* Problem to solve:
Go through the records and report each line holding the string "befejezett".

Exercise material Block Start

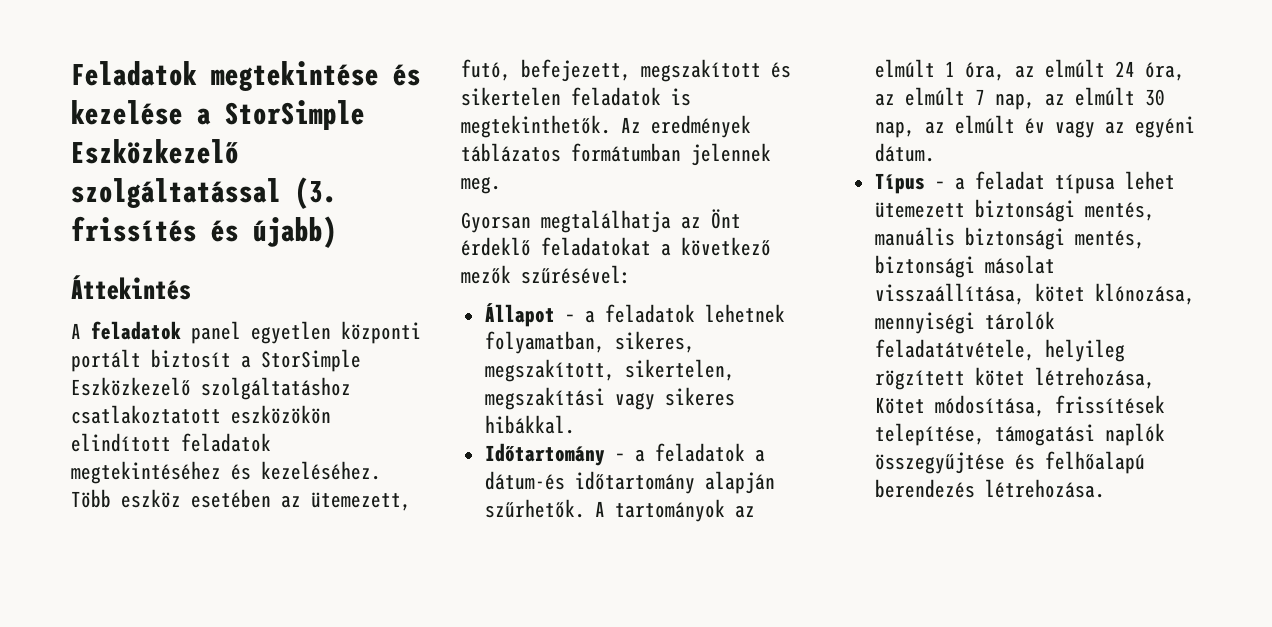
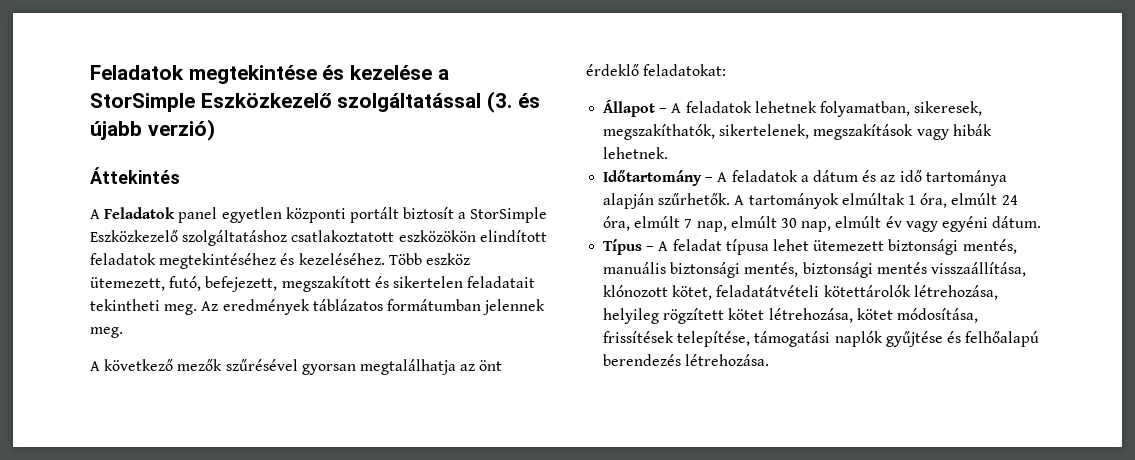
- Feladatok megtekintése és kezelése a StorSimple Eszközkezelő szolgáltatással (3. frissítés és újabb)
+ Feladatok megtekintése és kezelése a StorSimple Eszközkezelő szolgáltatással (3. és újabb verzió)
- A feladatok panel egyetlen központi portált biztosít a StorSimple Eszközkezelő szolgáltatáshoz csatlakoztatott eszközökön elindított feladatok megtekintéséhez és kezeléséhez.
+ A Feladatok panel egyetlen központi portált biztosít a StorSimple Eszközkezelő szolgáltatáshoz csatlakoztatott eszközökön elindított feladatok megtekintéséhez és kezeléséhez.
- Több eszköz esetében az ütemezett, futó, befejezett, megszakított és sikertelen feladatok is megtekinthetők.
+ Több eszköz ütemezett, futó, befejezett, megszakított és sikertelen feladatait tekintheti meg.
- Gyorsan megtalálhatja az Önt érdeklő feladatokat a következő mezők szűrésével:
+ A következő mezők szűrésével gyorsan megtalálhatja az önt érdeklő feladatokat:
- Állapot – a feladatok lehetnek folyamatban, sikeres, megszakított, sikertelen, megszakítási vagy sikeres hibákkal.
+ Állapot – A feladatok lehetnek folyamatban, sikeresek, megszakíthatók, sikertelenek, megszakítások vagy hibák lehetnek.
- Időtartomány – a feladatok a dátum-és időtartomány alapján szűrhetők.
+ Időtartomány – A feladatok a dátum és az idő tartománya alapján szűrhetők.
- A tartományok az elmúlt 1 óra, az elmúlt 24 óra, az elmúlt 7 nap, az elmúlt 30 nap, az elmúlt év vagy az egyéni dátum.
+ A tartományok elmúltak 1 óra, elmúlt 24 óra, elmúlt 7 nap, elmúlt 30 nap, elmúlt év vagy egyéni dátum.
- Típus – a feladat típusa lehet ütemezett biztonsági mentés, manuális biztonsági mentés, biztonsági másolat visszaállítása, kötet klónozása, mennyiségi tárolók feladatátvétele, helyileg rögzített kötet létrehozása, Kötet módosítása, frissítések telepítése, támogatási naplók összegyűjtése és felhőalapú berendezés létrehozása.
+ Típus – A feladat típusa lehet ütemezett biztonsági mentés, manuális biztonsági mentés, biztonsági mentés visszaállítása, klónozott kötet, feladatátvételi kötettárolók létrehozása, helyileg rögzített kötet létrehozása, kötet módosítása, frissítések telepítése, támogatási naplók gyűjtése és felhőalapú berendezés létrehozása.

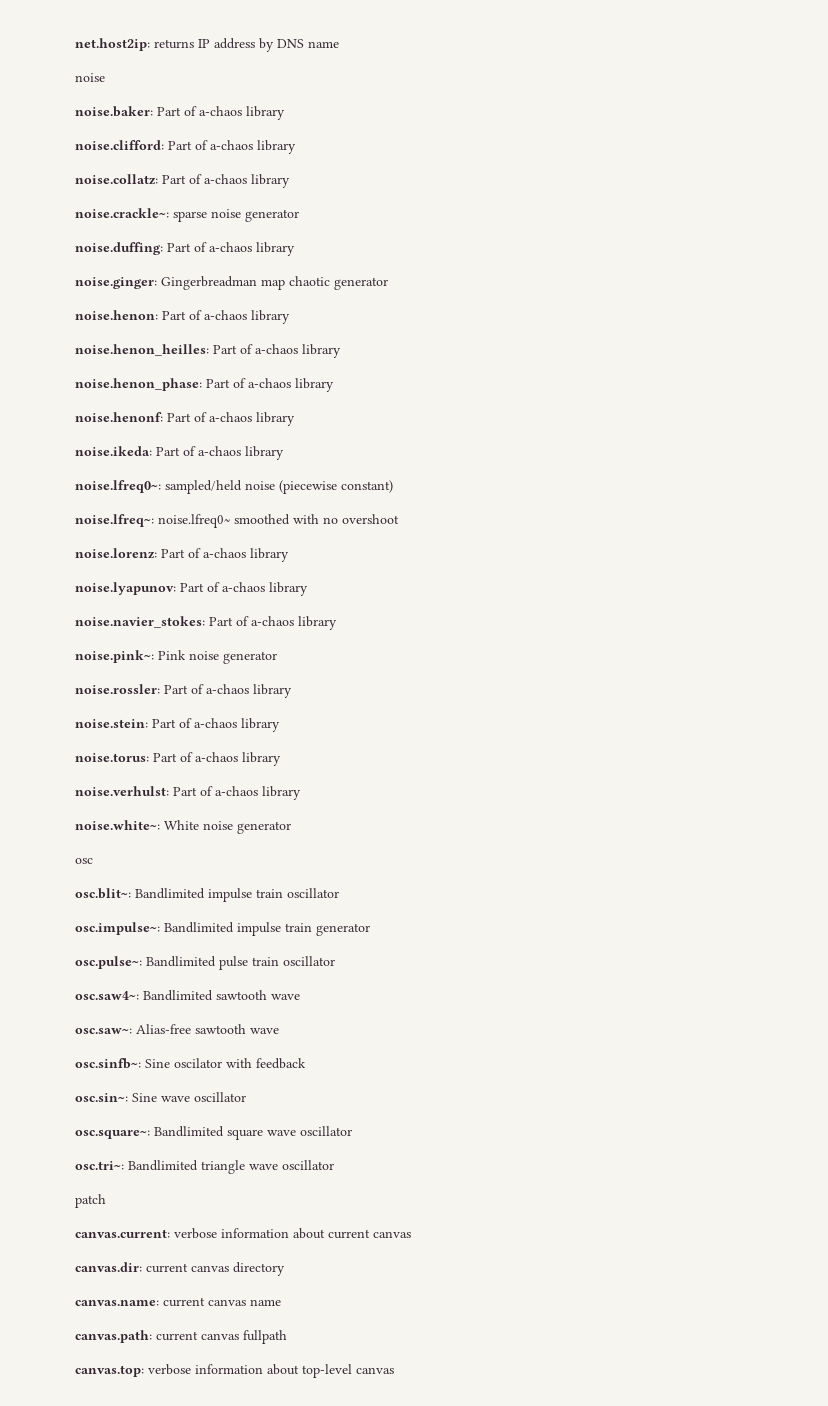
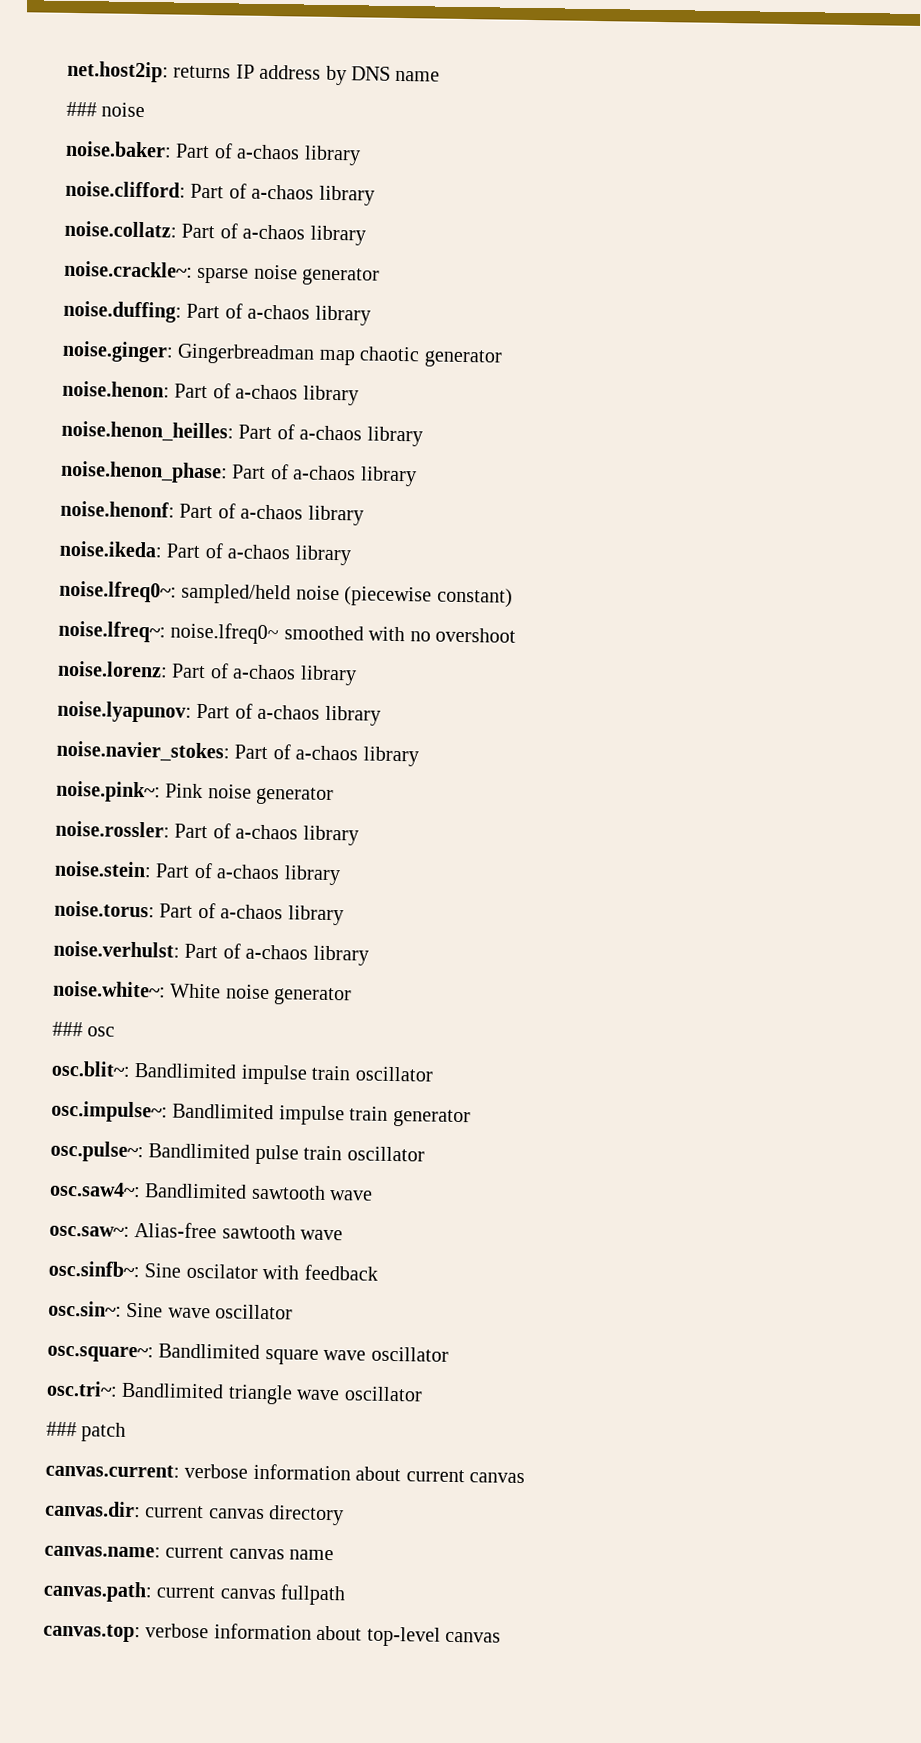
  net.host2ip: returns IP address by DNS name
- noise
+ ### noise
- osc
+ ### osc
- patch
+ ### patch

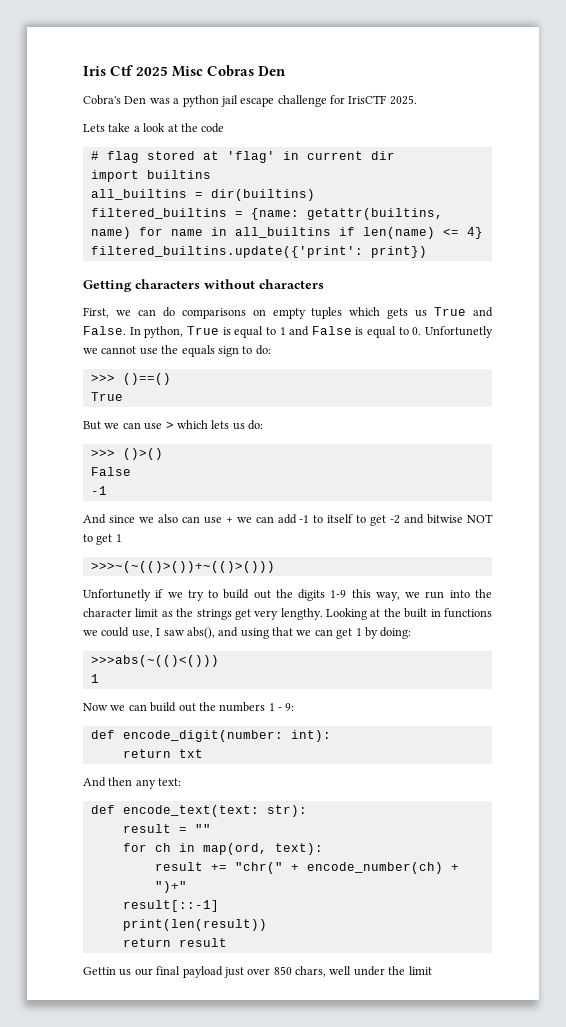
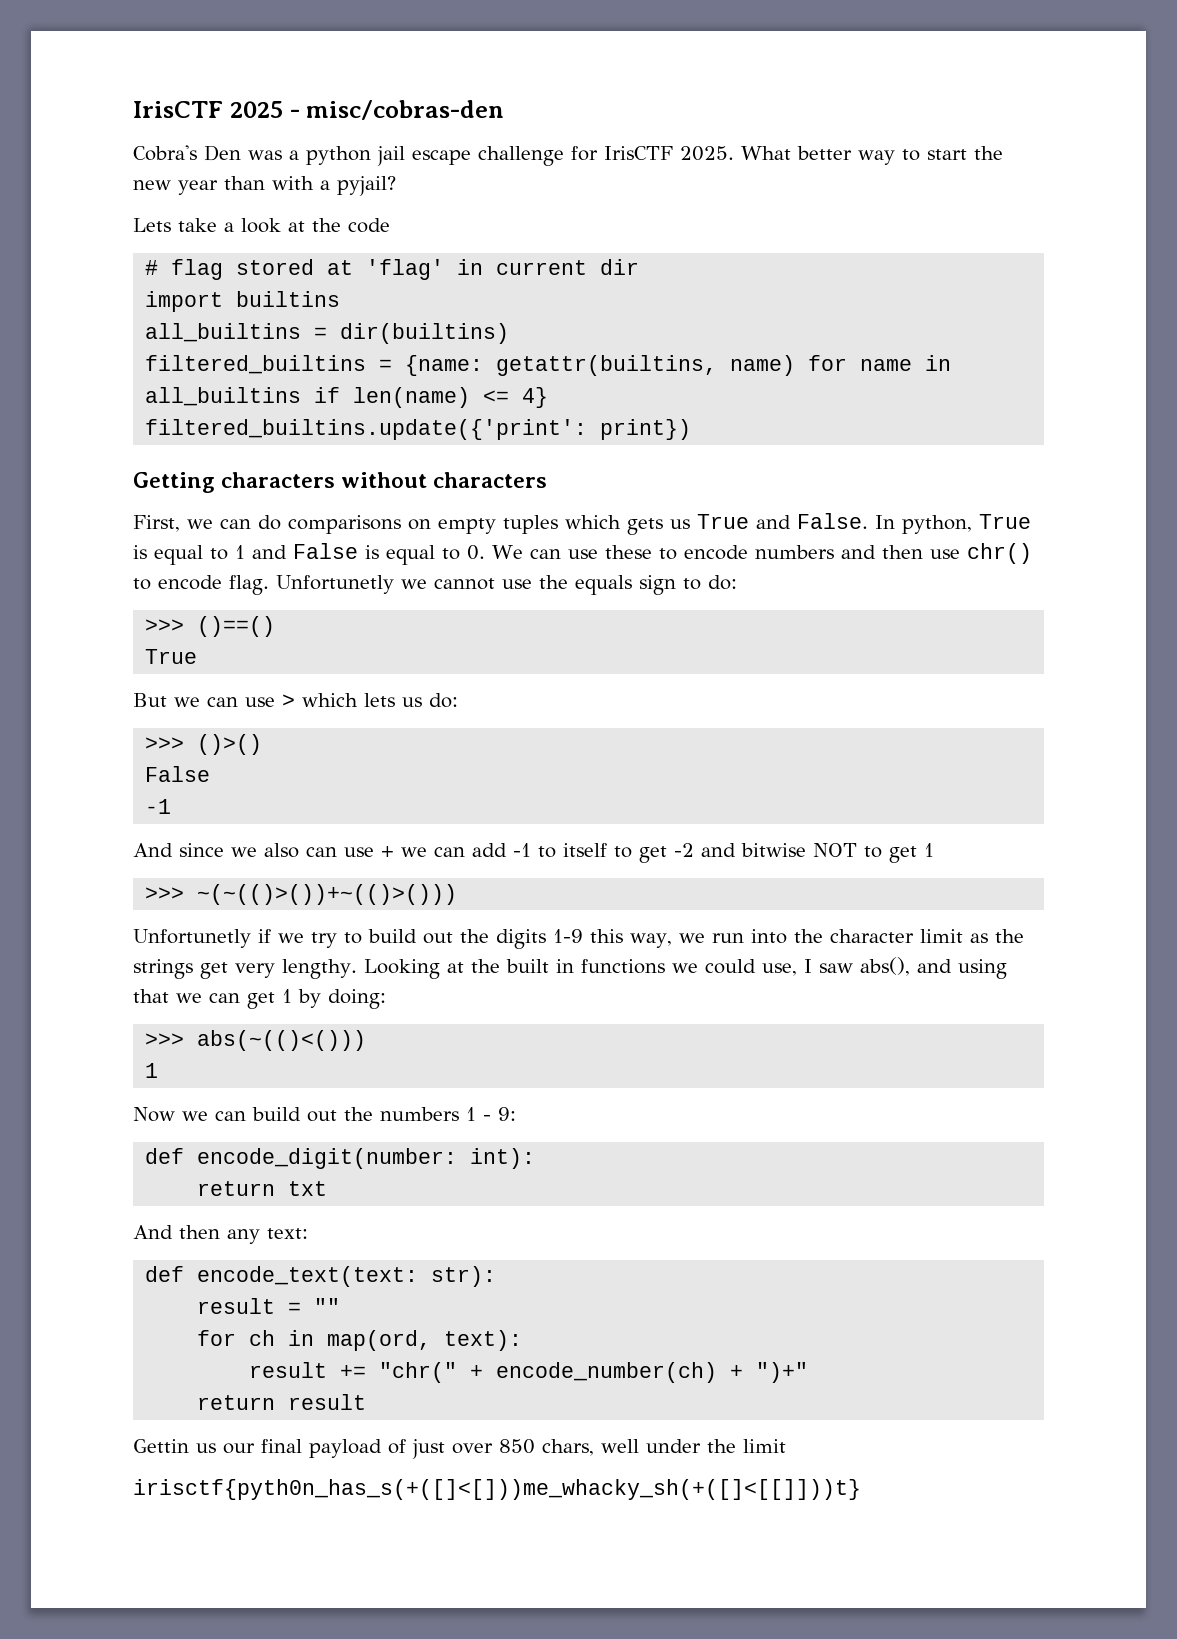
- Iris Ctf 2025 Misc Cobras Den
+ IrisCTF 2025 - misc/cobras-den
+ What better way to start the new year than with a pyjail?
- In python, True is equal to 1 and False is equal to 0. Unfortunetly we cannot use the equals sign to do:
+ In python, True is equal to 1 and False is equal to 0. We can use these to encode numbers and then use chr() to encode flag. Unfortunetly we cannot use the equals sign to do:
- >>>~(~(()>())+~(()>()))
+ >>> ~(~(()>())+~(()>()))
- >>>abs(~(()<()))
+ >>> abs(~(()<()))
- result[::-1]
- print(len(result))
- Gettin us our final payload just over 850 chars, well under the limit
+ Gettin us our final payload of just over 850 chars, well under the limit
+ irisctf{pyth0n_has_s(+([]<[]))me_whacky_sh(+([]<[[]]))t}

Exercise material Block End

* Task response:
- Több eszköz esetében az ütemezett, futó, befejezett, megszakított és sikertelen feladatok is megtekinthetők.
+ Több eszköz ütemezett, futó, befejezett, megszakított és sikertelen feladatait tekintheti meg.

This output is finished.